Output the data below only from the line containing "text: 16-08-2022 ->" up to and including the line containing "color: #4c1d95 ->", exact and with the pictures left out.

········

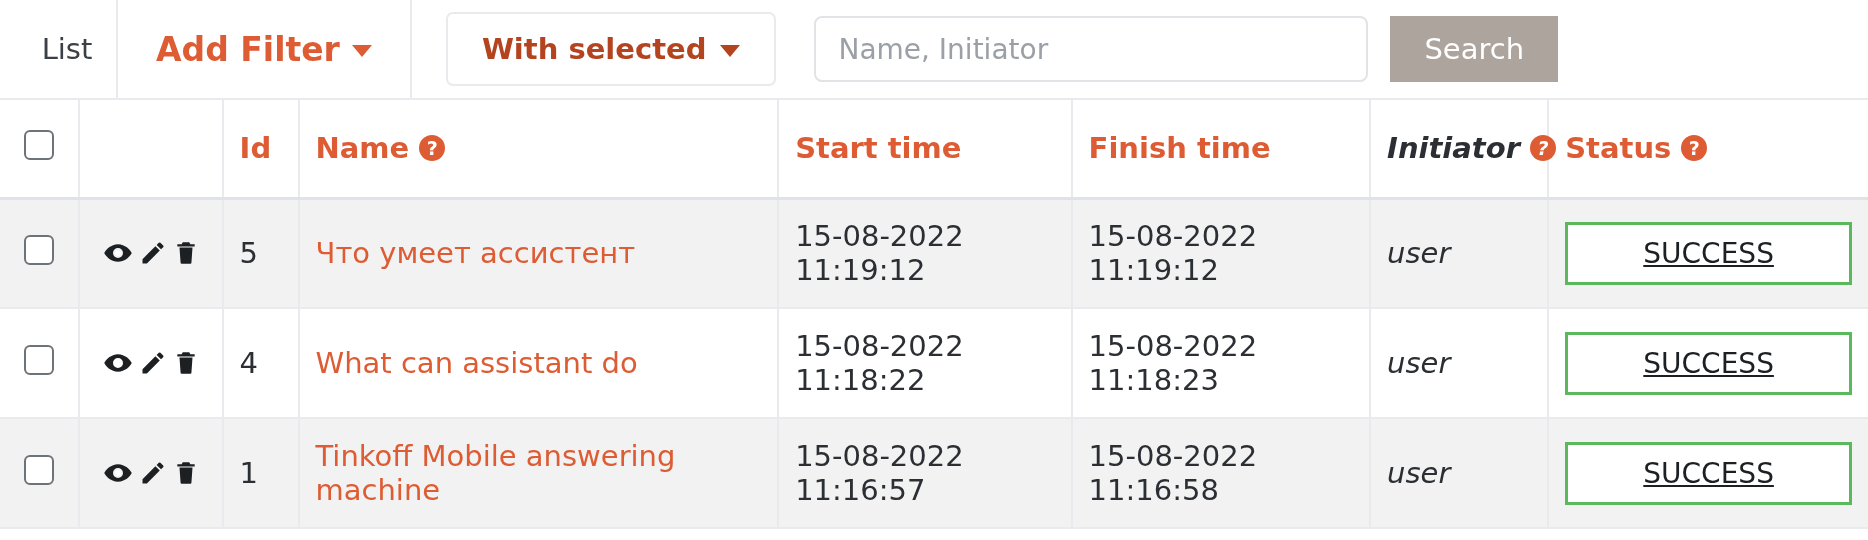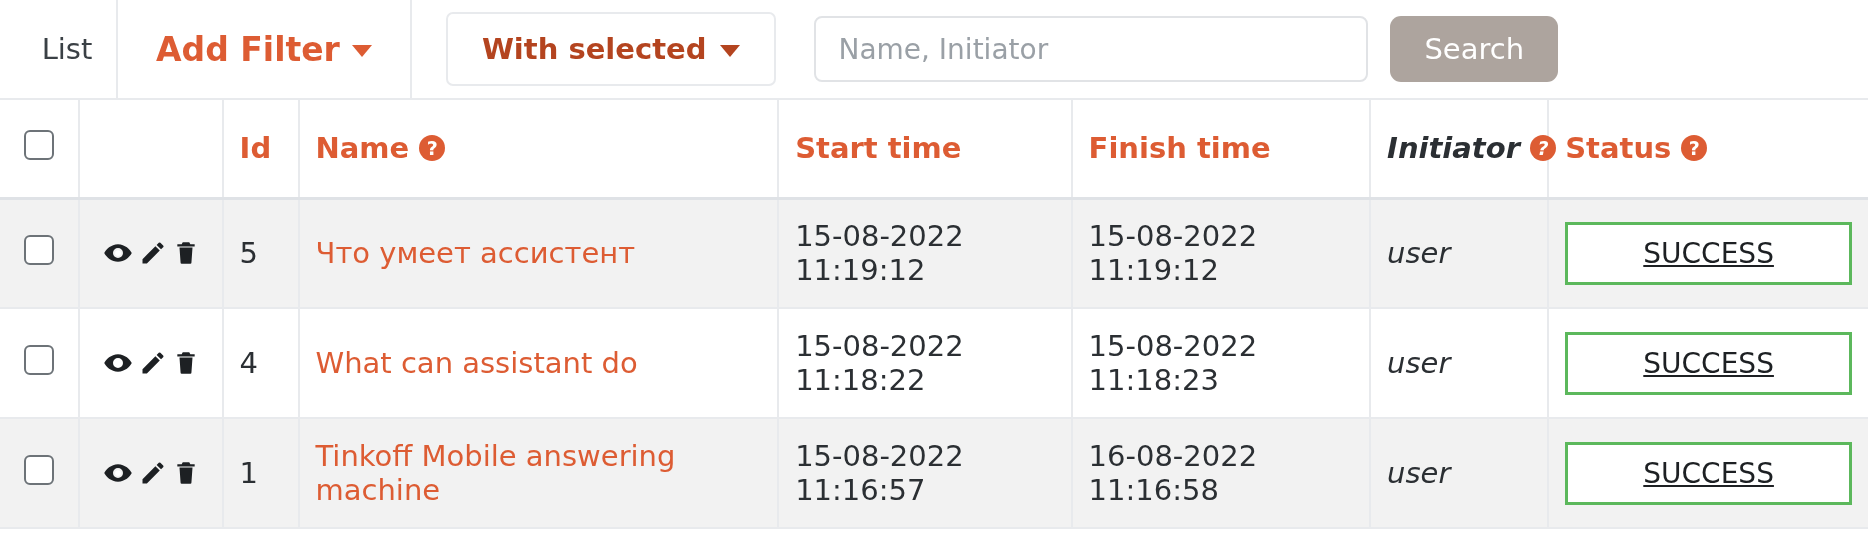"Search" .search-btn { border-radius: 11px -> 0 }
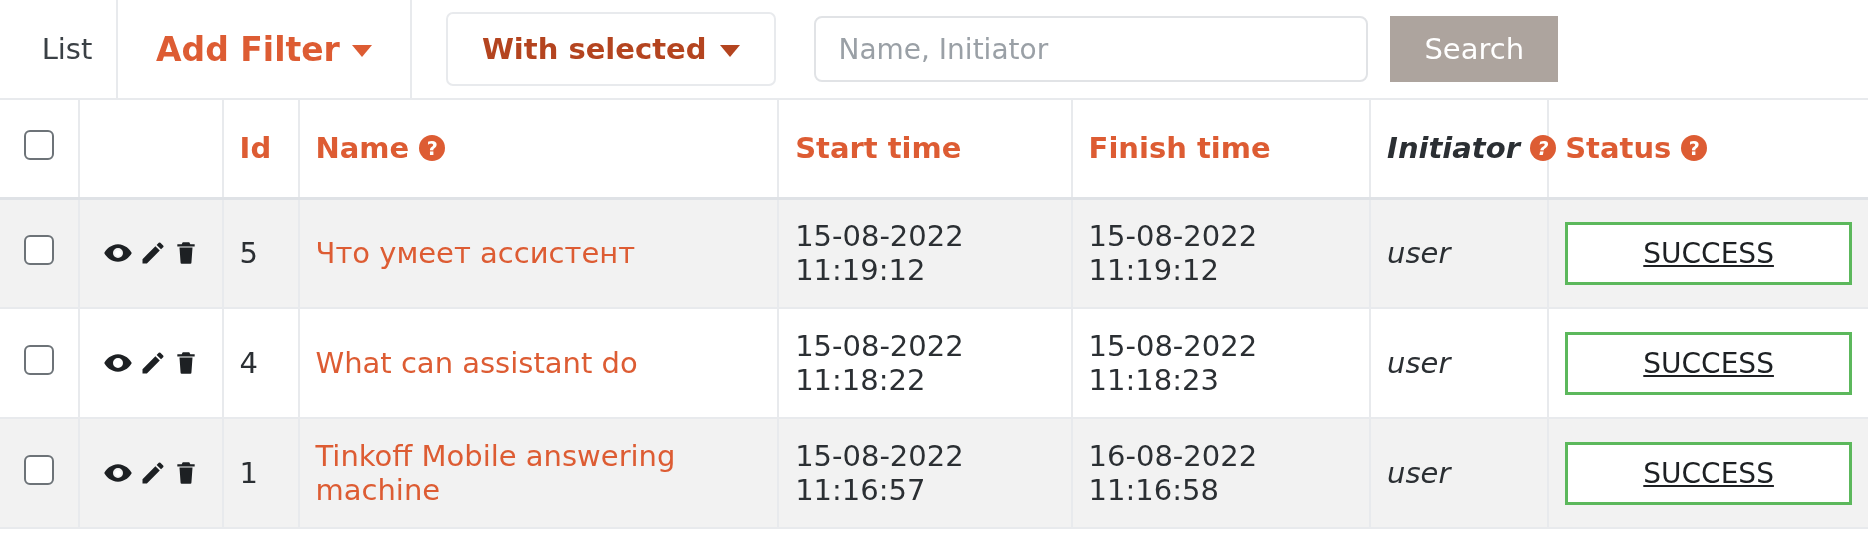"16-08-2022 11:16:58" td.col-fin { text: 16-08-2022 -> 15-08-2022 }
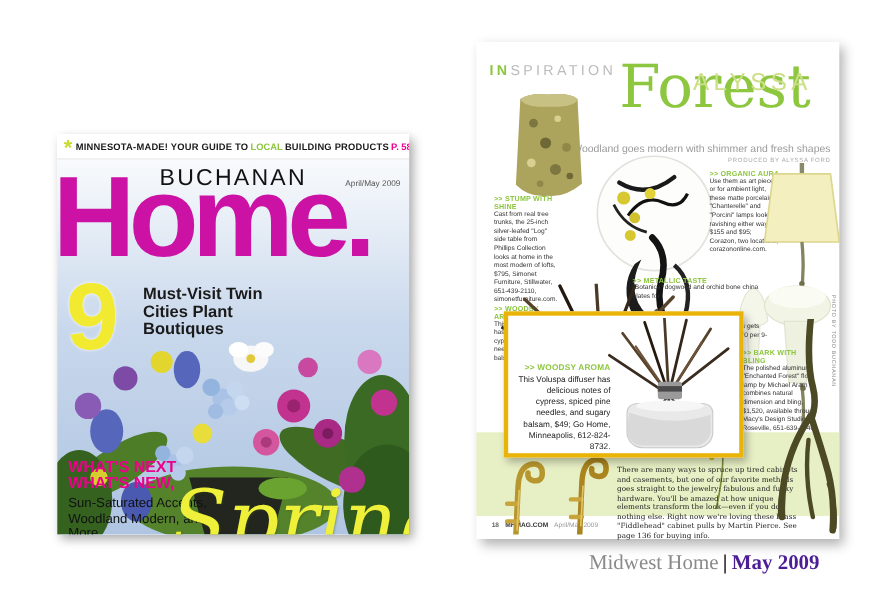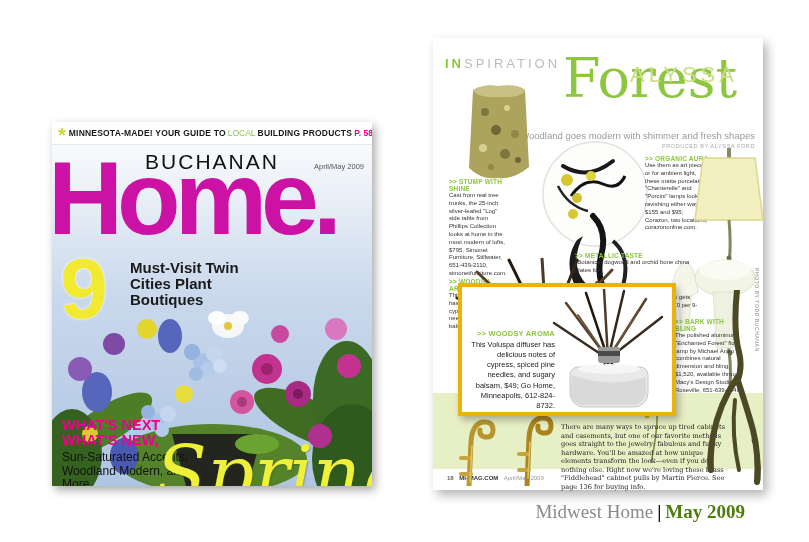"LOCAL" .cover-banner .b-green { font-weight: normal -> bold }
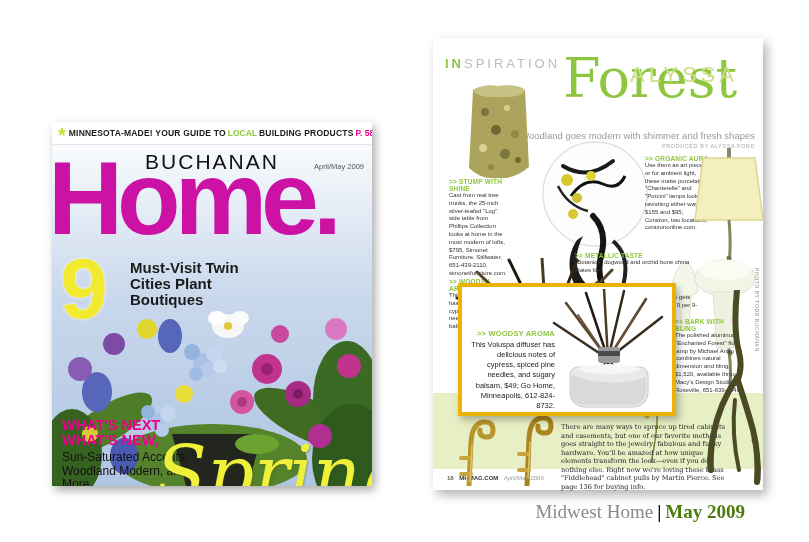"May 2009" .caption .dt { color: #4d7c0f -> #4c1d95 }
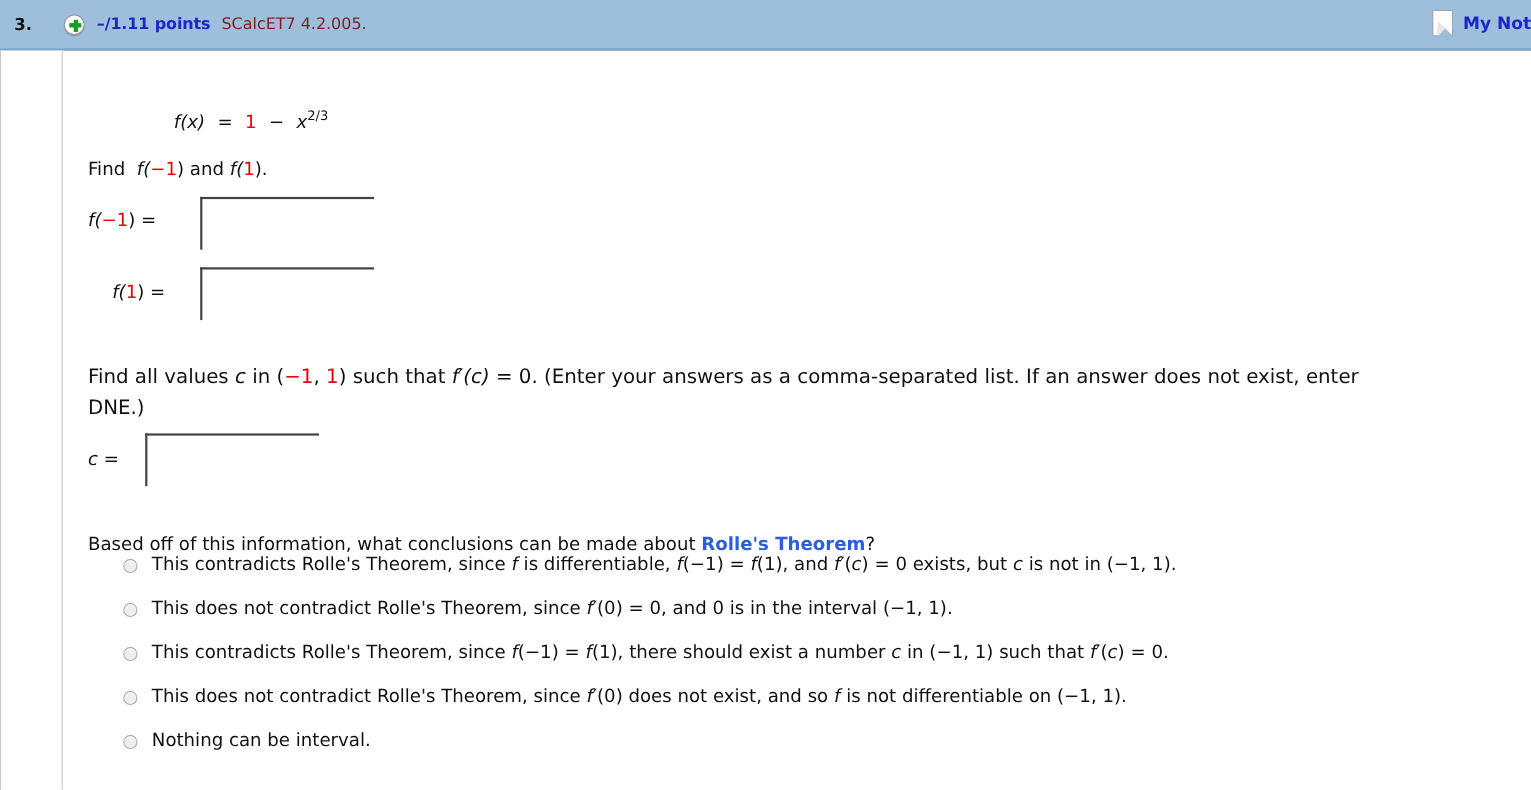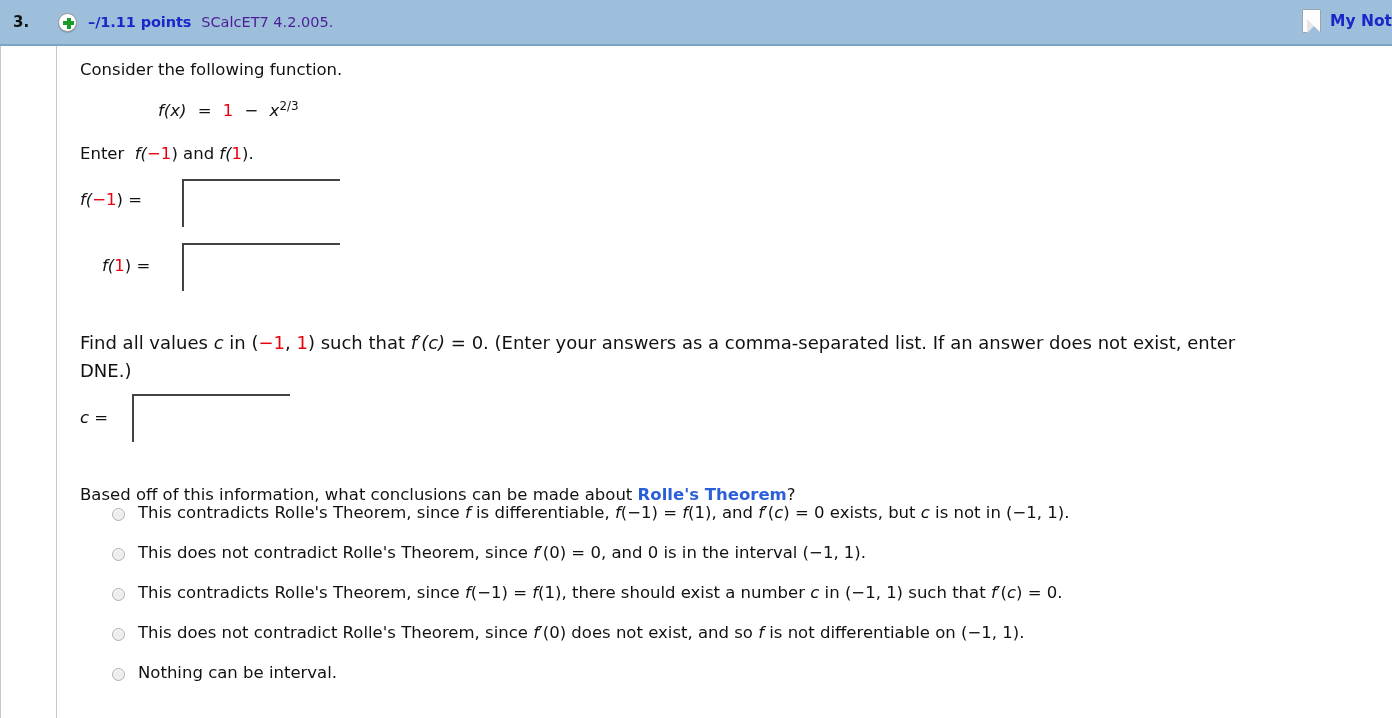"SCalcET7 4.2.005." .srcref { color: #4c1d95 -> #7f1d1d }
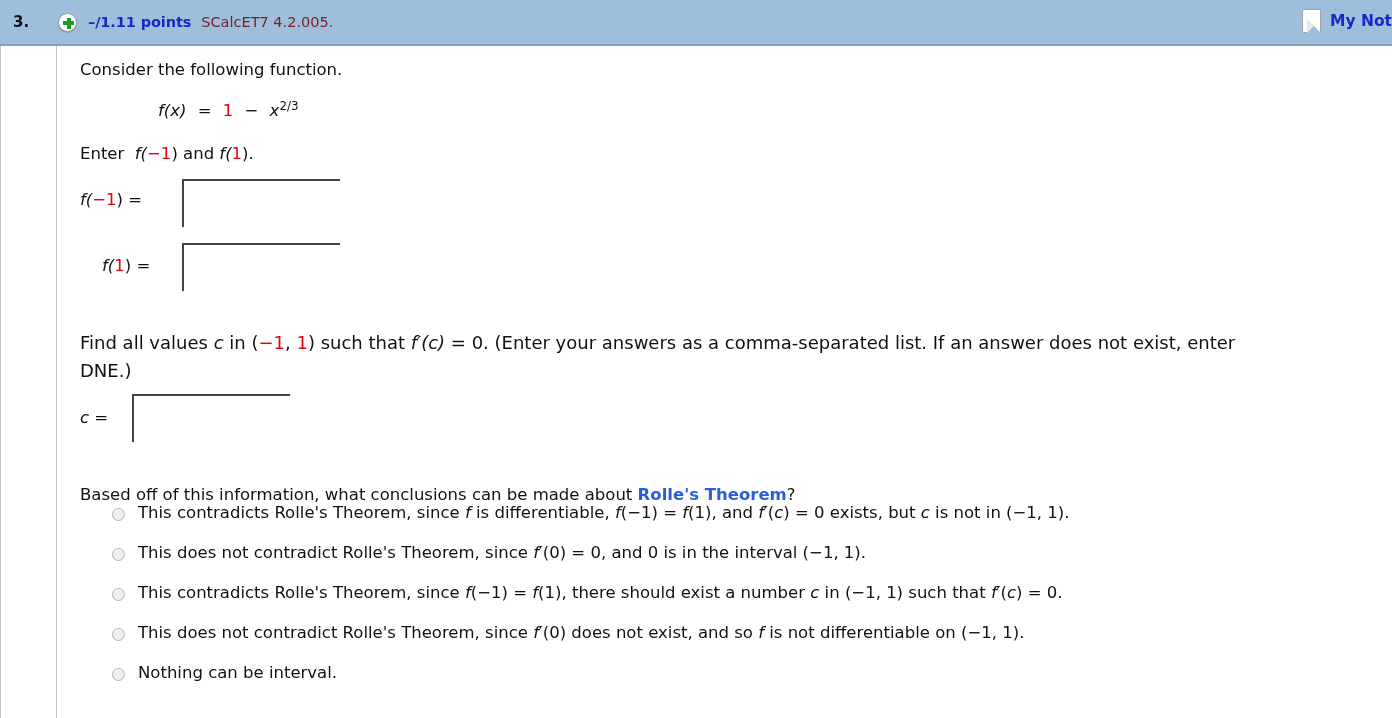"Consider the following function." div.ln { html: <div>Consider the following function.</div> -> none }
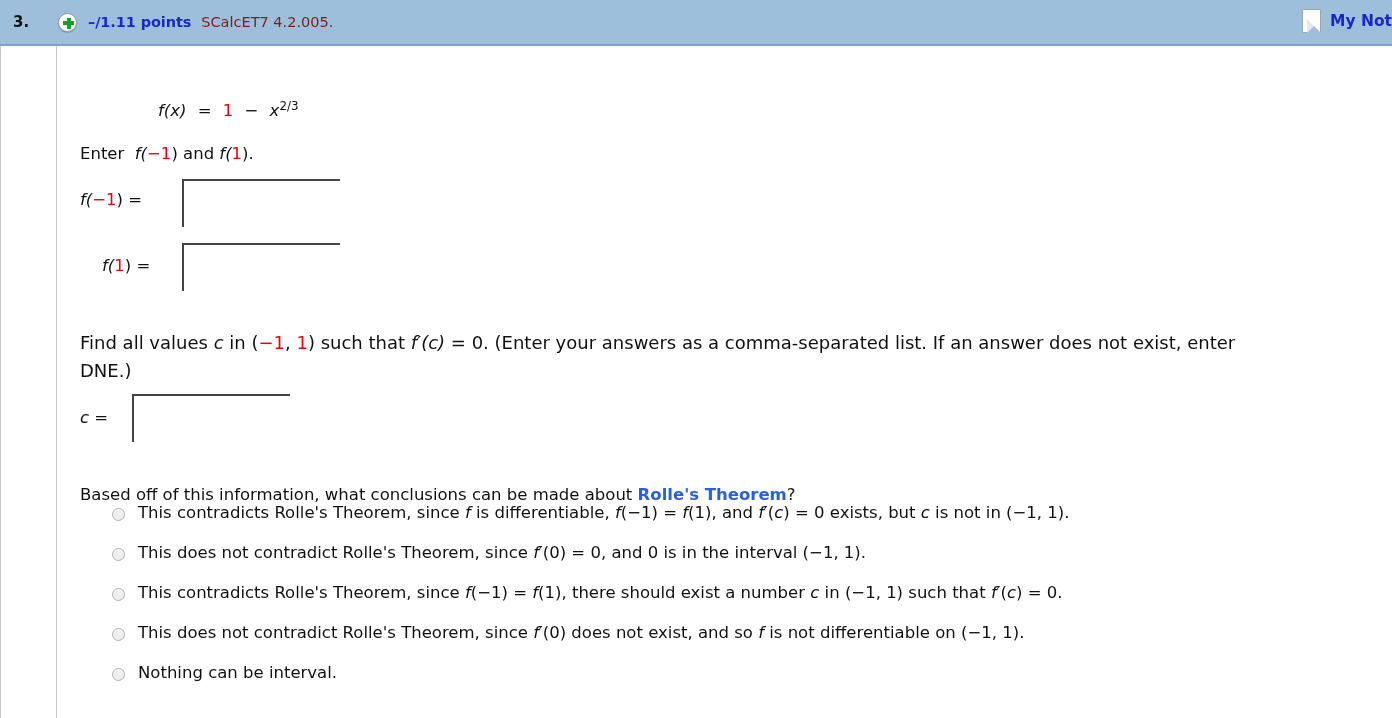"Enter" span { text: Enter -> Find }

········

- ANSWER TO THIS TASK -
"16-08-2022 11:16:58" td.col-fin { text: 16-08-2022 -> 15-08-2022 }
"LOCAL" .cover-banner .b-green { font-weight: normal -> bold }
"May 2009" .caption .dt { color: #4d7c0f -> #4c1d95 }
"SCalcET7 4.2.005." .srcref { color: #4c1d95 -> #7f1d1d }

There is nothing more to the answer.